%%
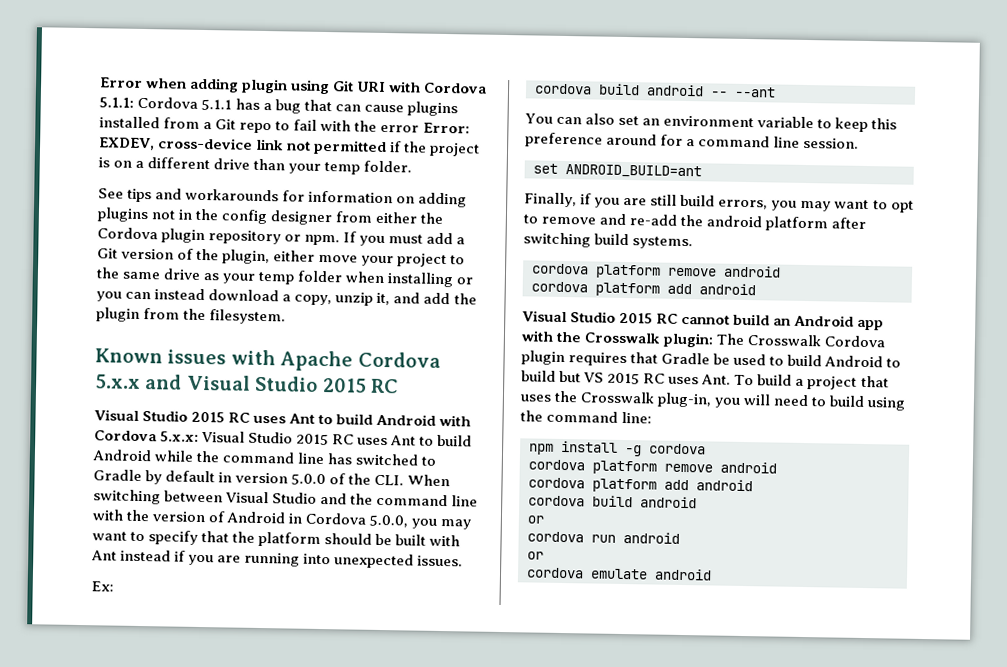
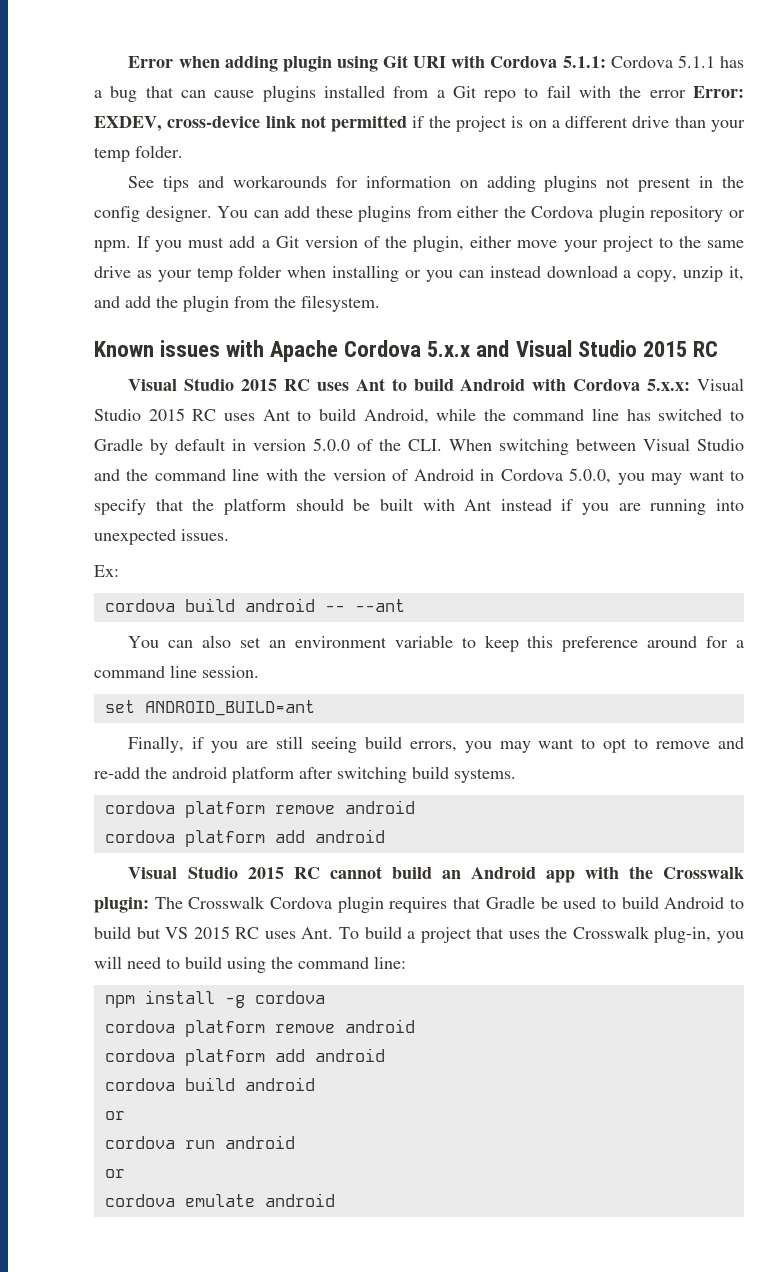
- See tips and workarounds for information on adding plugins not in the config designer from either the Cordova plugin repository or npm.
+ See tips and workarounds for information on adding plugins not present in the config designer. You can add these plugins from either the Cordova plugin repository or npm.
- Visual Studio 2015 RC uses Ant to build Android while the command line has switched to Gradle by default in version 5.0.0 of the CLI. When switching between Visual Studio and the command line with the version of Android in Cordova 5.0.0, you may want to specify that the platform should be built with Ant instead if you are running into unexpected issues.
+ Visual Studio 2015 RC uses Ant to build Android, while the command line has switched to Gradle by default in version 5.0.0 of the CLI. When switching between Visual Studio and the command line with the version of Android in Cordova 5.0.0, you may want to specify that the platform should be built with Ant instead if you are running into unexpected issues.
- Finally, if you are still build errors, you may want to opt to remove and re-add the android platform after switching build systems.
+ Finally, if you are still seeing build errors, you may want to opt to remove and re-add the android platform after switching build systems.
%%
TASK STATEMENT :: Transcribe the listing exactly. Its images are to be omitted.

COMPLETED EXERCISE ::
- See tips and workarounds for information on adding plugins not in the config designer from either the Cordova plugin repository or npm.
+ See tips and workarounds for information on adding plugins not present in the config designer. You can add these plugins from either the Cordova plugin repository or npm.
- Visual Studio 2015 RC uses Ant to build Android while the command line has switched to Gradle by default in version 5.0.0 of the CLI. When switching between Visual Studio and the command line with the version of Android in Cordova 5.0.0, you may want to specify that the platform should be built with Ant instead if you are running into unexpected issues.
+ Visual Studio 2015 RC uses Ant to build Android, while the command line has switched to Gradle by default in version 5.0.0 of the CLI. When switching between Visual Studio and the command line with the version of Android in Cordova 5.0.0, you may want to specify that the platform should be built with Ant instead if you are running into unexpected issues.
- Finally, if you are still build errors, you may want to opt to remove and re-add the android platform after switching build systems.
+ Finally, if you are still seeing build errors, you may want to opt to remove and re-add the android platform after switching build systems.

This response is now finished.